With this option, the newly created julia processor will do some extra work for us to have everything properly set. Basically, it will create a new socked connection and handle messages coming in. You can use netstat -tunlp | grep julia to see which ports the workers are using.

2.2 How are workers created across different machines?

To create workers across machines, Distributed.jl provides a SSH based cluster manager. Although the code in the SSHManager looks very complex, the core idea behind is similar to the LocalManager. We run the command to create a julia worker processor through SSH and record the process id. Then we can use this id to kill the worker if required.

2.3 A practical example

In ClusterManagers.jl, several common cluster managers are provided. You should definitely check it first if the default LocalManager and SSHManager don't apply in your environment. Now let's take a close look at an interesting one: ElasticManager.

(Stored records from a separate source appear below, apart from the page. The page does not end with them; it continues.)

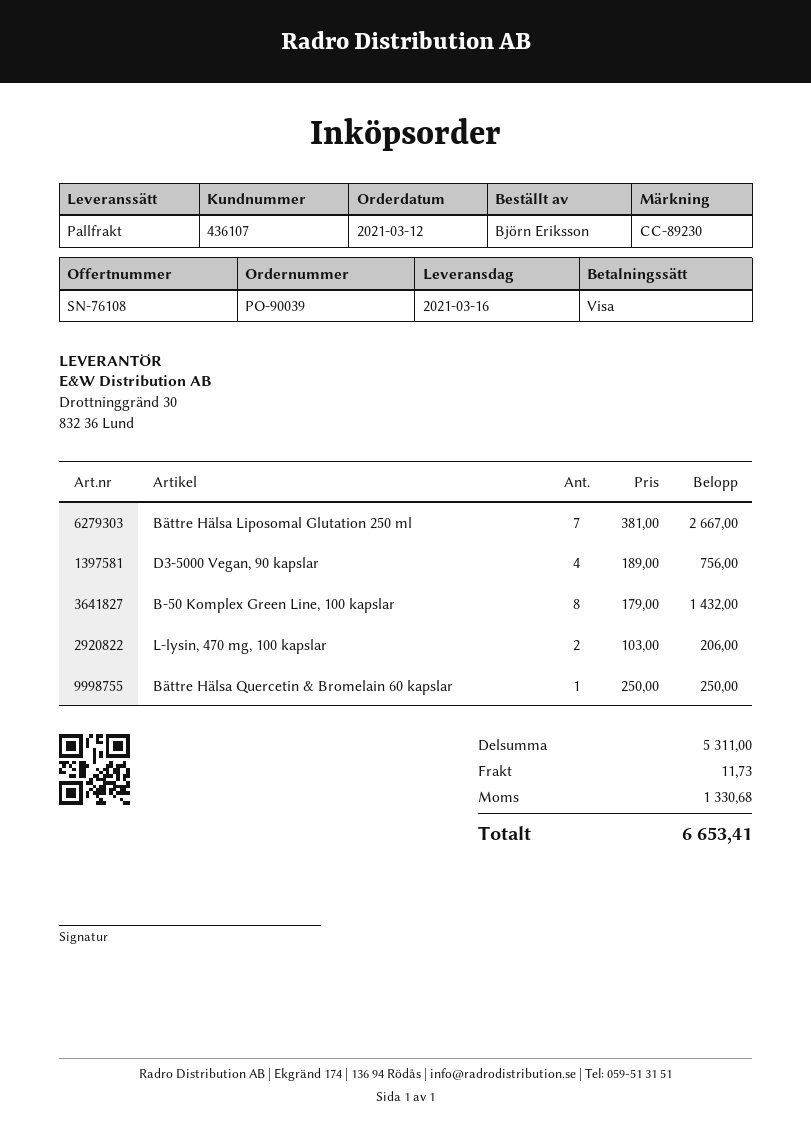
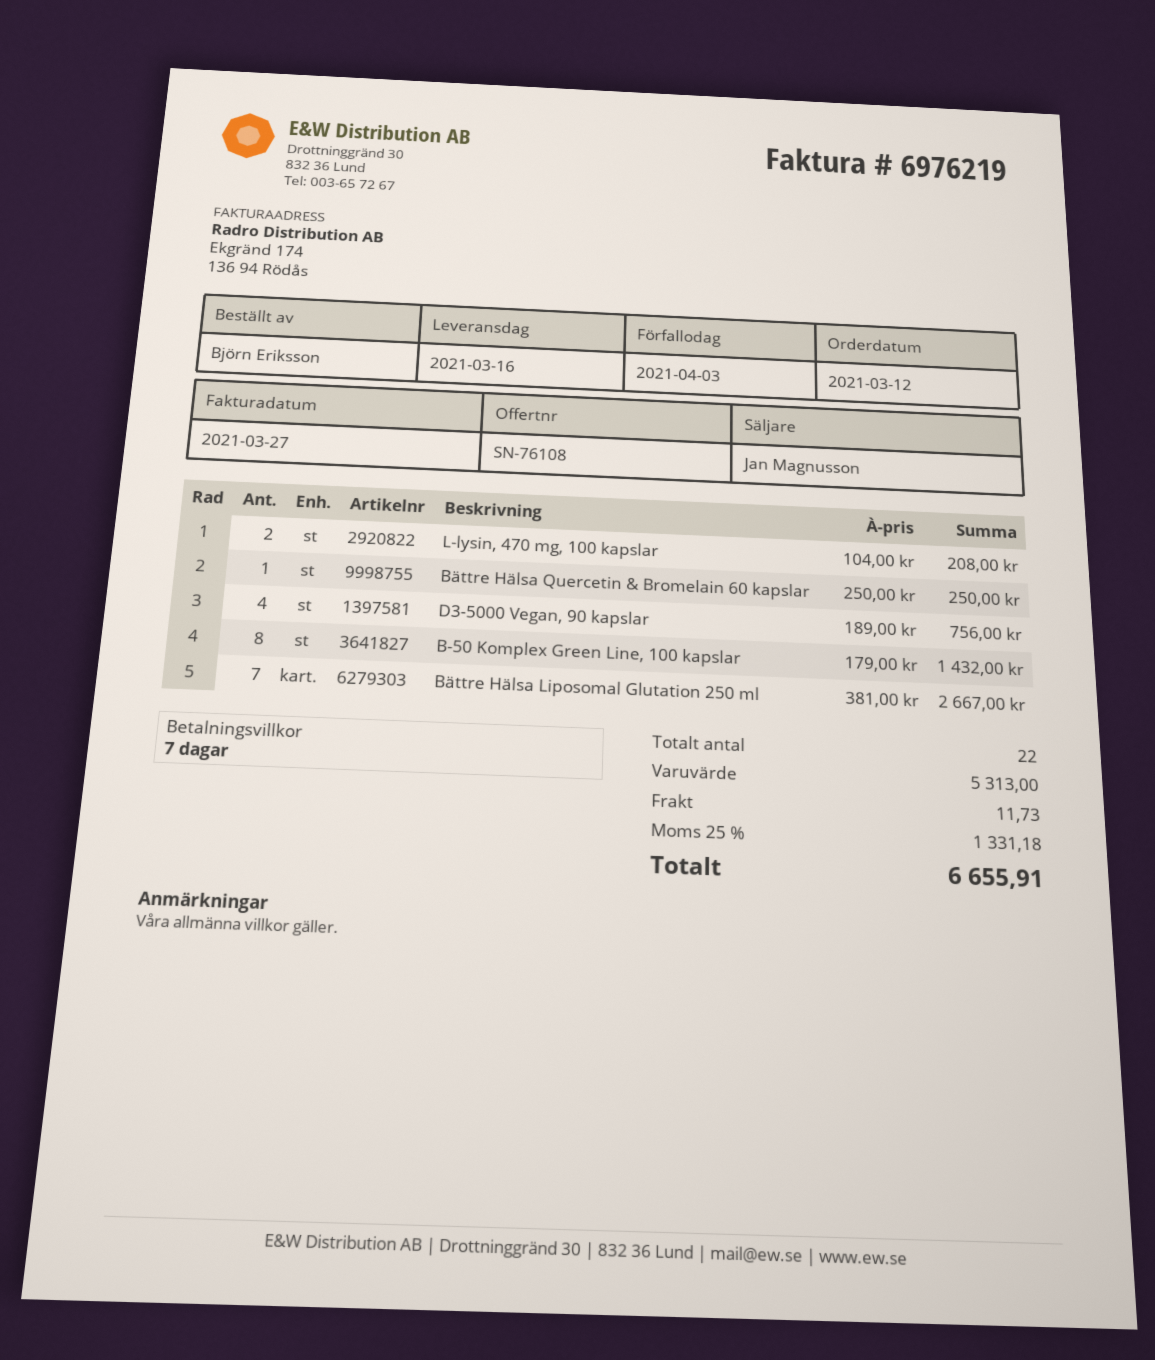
L-lysin, 470 mg, 100 kapslar: 2 x 103.00 = 206.00 -> 2 x 104.00 = 208.00
subtotal: 5311.00 -> 5313.00
tax: 1330.68 -> 1331.18
total: 6653.41 -> 6655.91

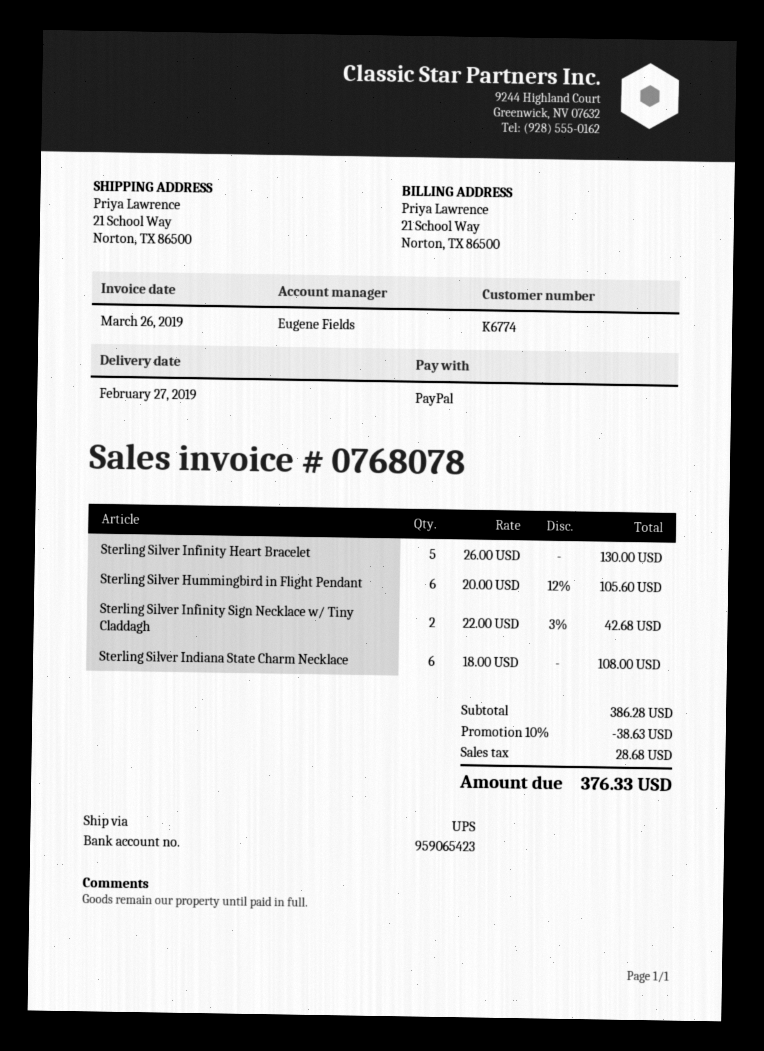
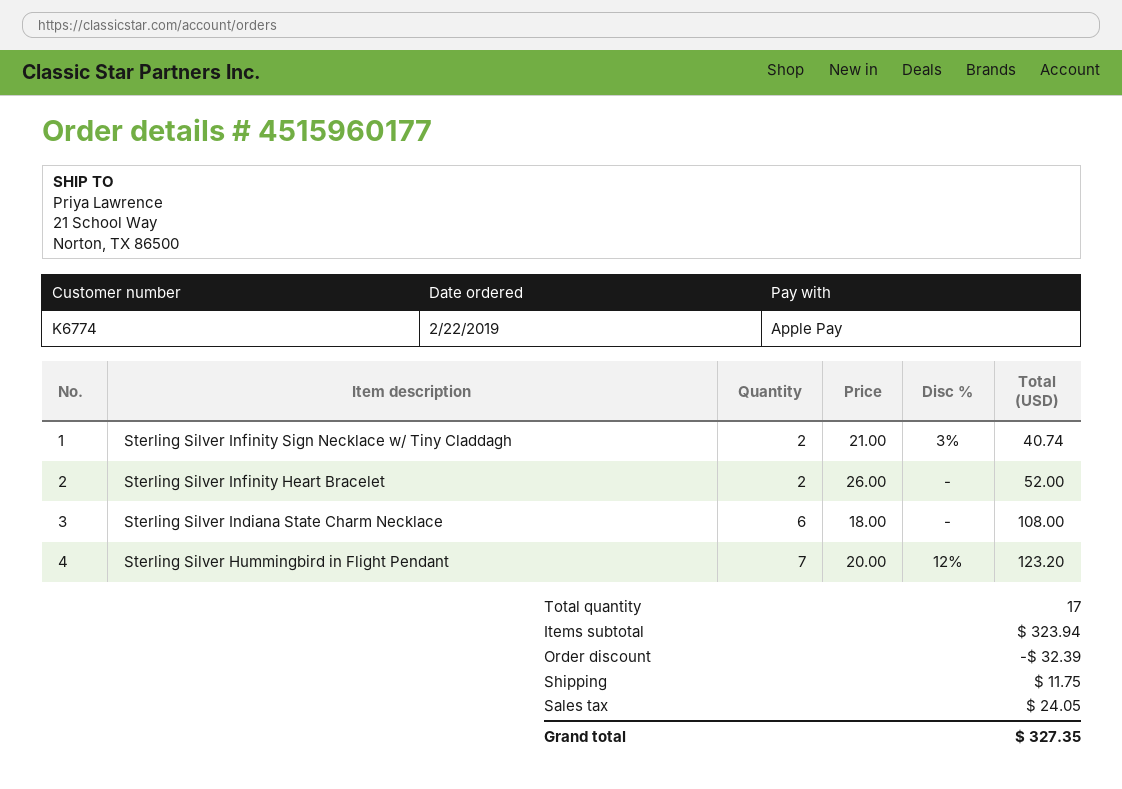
payment method: PayPal -> Apple Pay
Sterling Silver Infinity Heart Bracelet: 5 x 26.00 = 130.00 -> 2 x 26.00 = 52.00
Sterling Silver Hummingbird in Flight Pendant: 6 x 20.00 - 12% = 105.60 -> 7 x 20.00 - 12% = 123.20
Sterling Silver Infinity Sign Necklace w/ Tiny Claddagh: 2 x 22.00 - 3% = 42.68 -> 2 x 21.00 - 3% = 40.74
subtotal: 386.28 -> 323.94
discount: 38.63 -> 32.39
shipping: none -> 11.75
tax: 28.68 -> 24.05
total: 376.33 -> 327.35

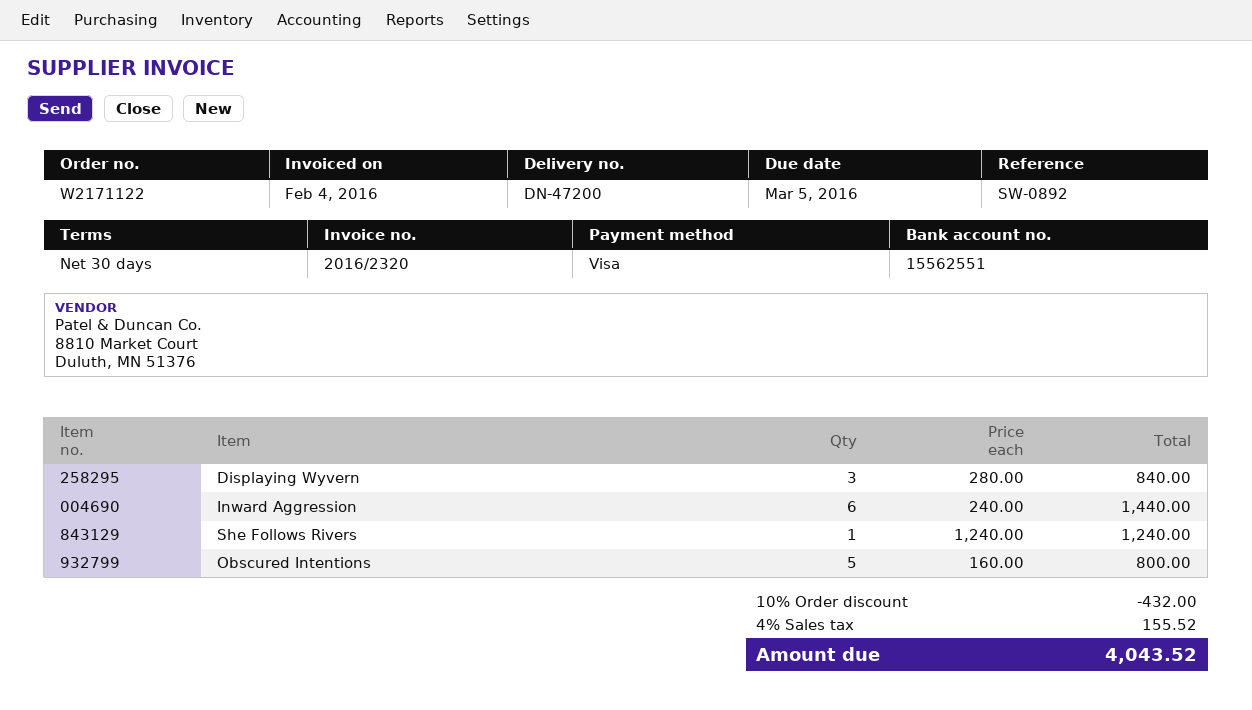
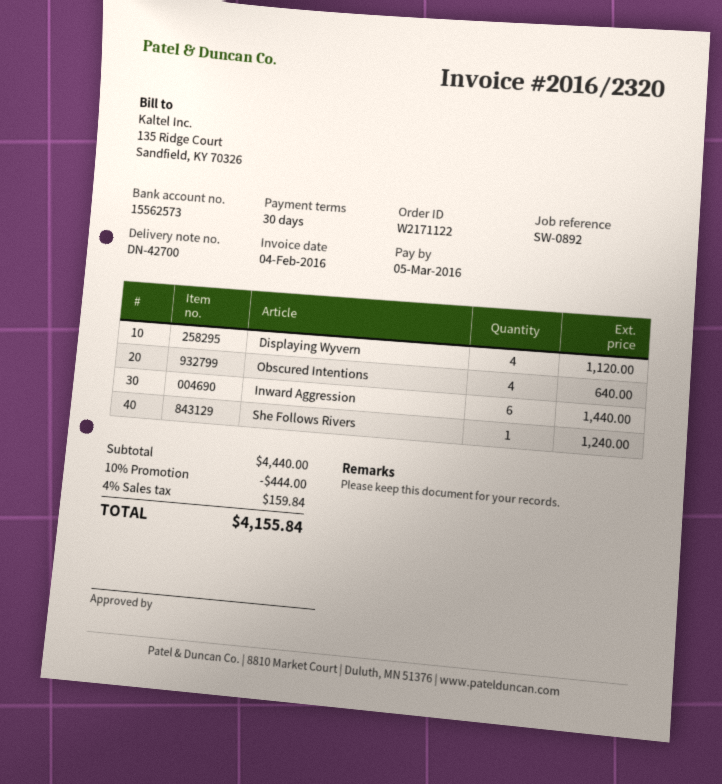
delivery note number: DN-47200 -> DN-42700
bank account: 15562551 -> 15562573
Displaying Wyvern: 3 for 840.00 -> 4 for 1120.00
Obscured Intentions: 5 for 800.00 -> 4 for 640.00
discount: 10% = 432.00 -> 10% = 444.00
tax: 4% = 155.52 -> 4% = 159.84
total: 4043.52 -> 4155.84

                                 ┌────────┐
                               ┌─┤ worker │
                               │ └────────┘
      ┌─────────────┐ connect  │   ......
      │ socket      │          │ ┌────────┐
      │             │◄─────────┼─┤ worker │
      │   - address │          │ └────────┘
      │   - port    │          │ ......
      └────▲───┬────┘          │ ┌────────┐
           │   │               └─┤ worker │
           │   │                 └────────┘
           │   │
           │   │ received new connection
    watch  │   │
  new conn │   │ check cookie
           │   │
           │   │ push into
           │   │
        ┌──┴───▼──┐
        │ pending │
        └────┬────┘
             │
             │
             │
        ┌────▼─────┐
        │ addprocs │
        └──────────┘

After initialization, the ElasticManageer created two background tasks: the first one is to watch on new connections, and the second one is to add new processors by reusing the addprocs function in Distributed.jl. In the launch step, it simply take take the pending socket and add it into launched. And in the manage step, it simply maintains a dict of active workers.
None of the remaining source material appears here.